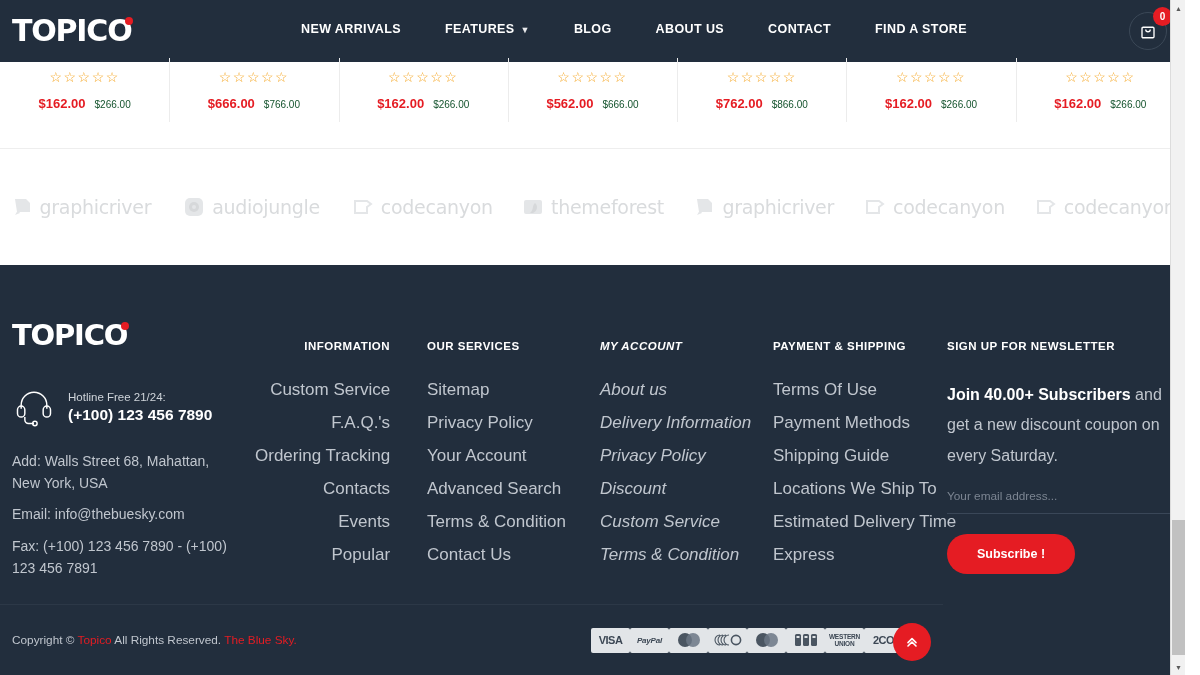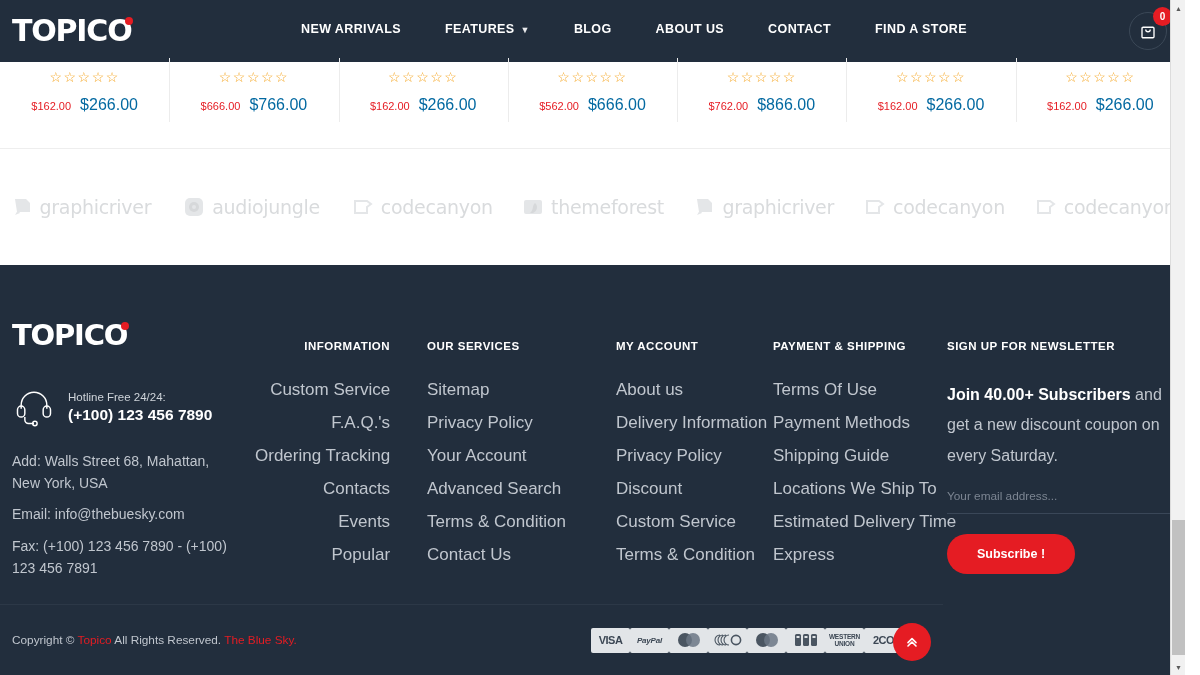--- a/index.html
+++ b/index.html
@@ -66,7 +66,7 @@
   }
   .stars { color: #f5a623; font-size: 14px; letter-spacing: 1.5px; line-height: 1; }
   .price-row { margin-top: 12px; display: flex; align-items: baseline; gap: 9px; }
-  .price-now { color: #e51c23; font-weight: normal; font-size: 11px; }
+  .price-now { color: #e51c23; font-weight: bold; font-size: 13px; }
   .price-old { color: #0369a1; font-size: 16px; }
 
   

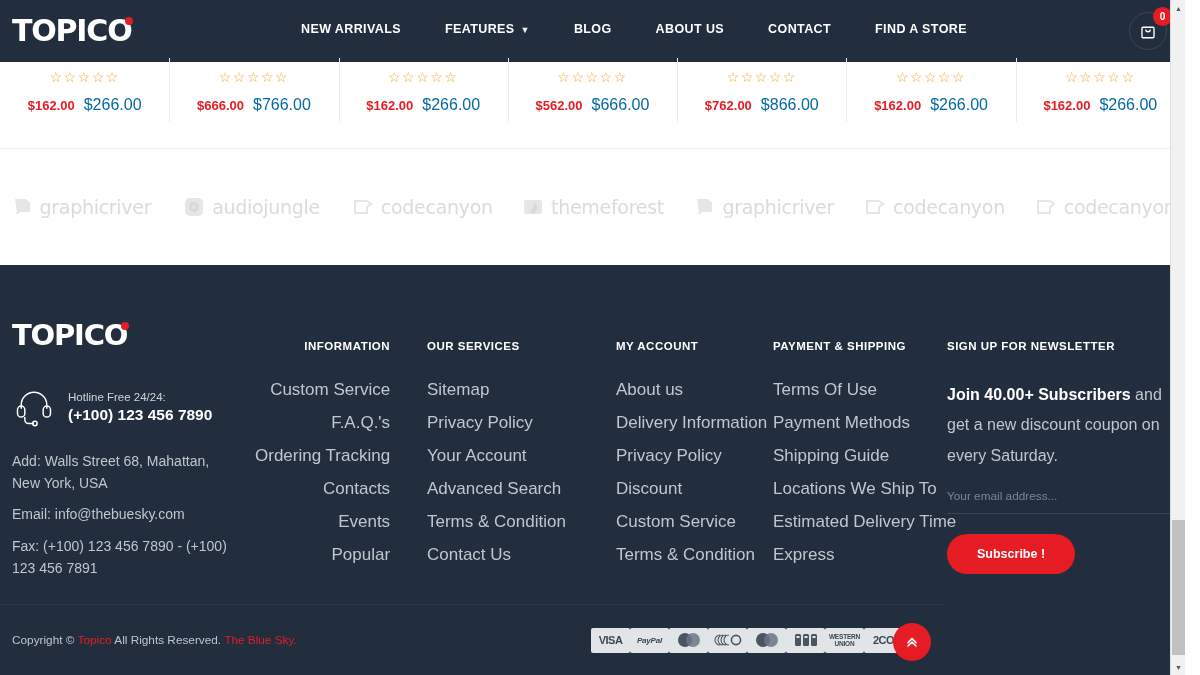--- a/index.html
+++ b/index.html
@@ -67,7 +67,7 @@
   .stars { color: #f5a623; font-size: 14px; letter-spacing: 1.5px; line-height: 1; }
   .price-row { margin-top: 12px; display: flex; align-items: baseline; gap: 9px; }
   .price-now { color: #e51c23; font-weight: bold; font-size: 13px; }
-  .price-old { color: #0369a1; font-size: 16px; }
+  .price-old { color: #14532d; font-size: 10px; }
 
   
   .brands {

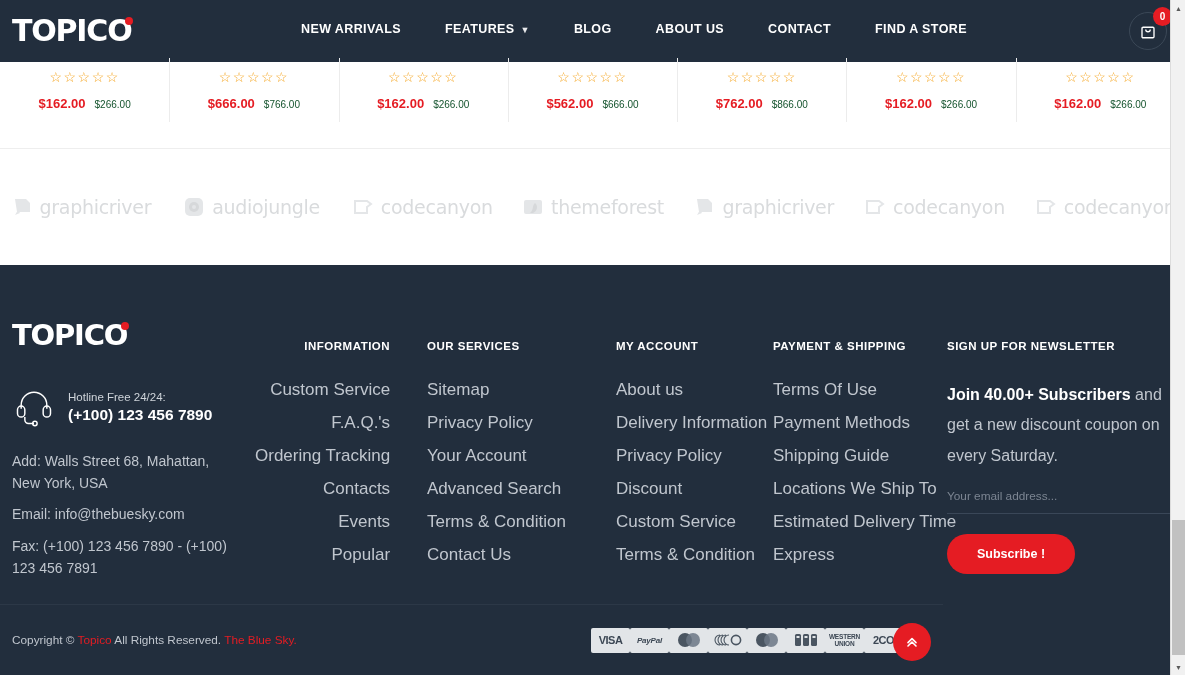--- a/index.html
+++ b/index.html
@@ -365,7 +365,7 @@
         <a href="#">Contact Us</a>
       </div>
 
-      <div class="col" style="left:616px;">
+      <div class="col" style="left:600px;font-style:italic;">
         <div class="col-title">MY ACCOUNT</div>
         <a href="#">About us</a>
         <a href="#">Delivery Information</a>

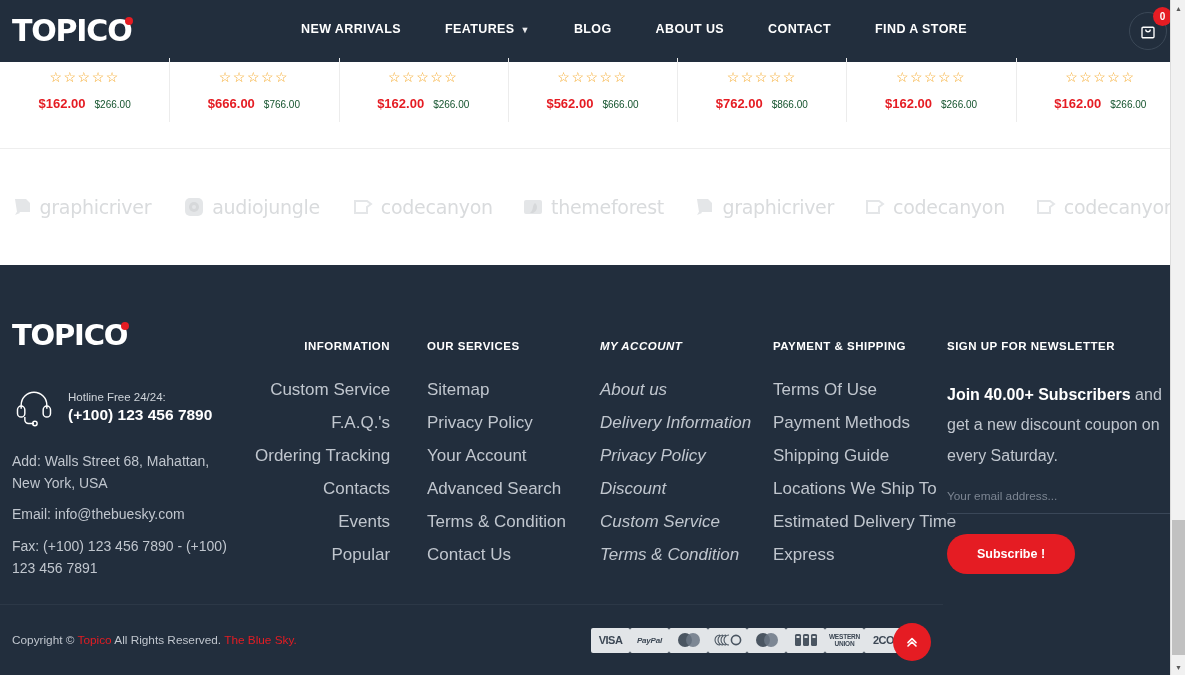--- a/index.html
+++ b/index.html
@@ -334,7 +334,7 @@
           <circle cx="25" cy="42" r="2.4"></circle>
         </svg>
         <div class="hotline-text">
-          <div class="hl-label">Hotline Free 24/24:</div>
+          <div class="hl-label">Hotline Free 21/24:</div>
           <div class="hl-num">(+100) 123 456 7890</div>
         </div>
       </div>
--------------------------------------------------
In your copy, leave out the pictures and reproduce the material above exactly.

--- a/index.html
+++ b/index.html
@@ -66,7 +66,7 @@
   }
   .stars { color: #f5a623; font-size: 14px; letter-spacing: 1.5px; line-height: 1; }
   .price-row { margin-top: 12px; display: flex; align-items: baseline; gap: 9px; }
-  .price-now { color: #e51c23; font-weight: normal; font-size: 11px; }
+  .price-now { color: #e51c23; font-weight: bold; font-size: 13px; }
   .price-old { color: #0369a1; font-size: 16px; }
 
   

--- a/index.html
+++ b/index.html
@@ -67,7 +67,7 @@
   .stars { color: #f5a623; font-size: 14px; letter-spacing: 1.5px; line-height: 1; }
   .price-row { margin-top: 12px; display: flex; align-items: baseline; gap: 9px; }
   .price-now { color: #e51c23; font-weight: bold; font-size: 13px; }
-  .price-old { color: #0369a1; font-size: 16px; }
+  .price-old { color: #14532d; font-size: 10px; }
 
   
   .brands {

--- a/index.html
+++ b/index.html
@@ -365,7 +365,7 @@
         <a href="#">Contact Us</a>
       </div>
 
-      <div class="col" style="left:616px;">
+      <div class="col" style="left:600px;font-style:italic;">
         <div class="col-title">MY ACCOUNT</div>
         <a href="#">About us</a>
         <a href="#">Delivery Information</a>

--- a/index.html
+++ b/index.html
@@ -334,7 +334,7 @@
           <circle cx="25" cy="42" r="2.4"></circle>
         </svg>
         <div class="hotline-text">
-          <div class="hl-label">Hotline Free 24/24:</div>
+          <div class="hl-label">Hotline Free 21/24:</div>
           <div class="hl-num">(+100) 123 456 7890</div>
         </div>
       </div>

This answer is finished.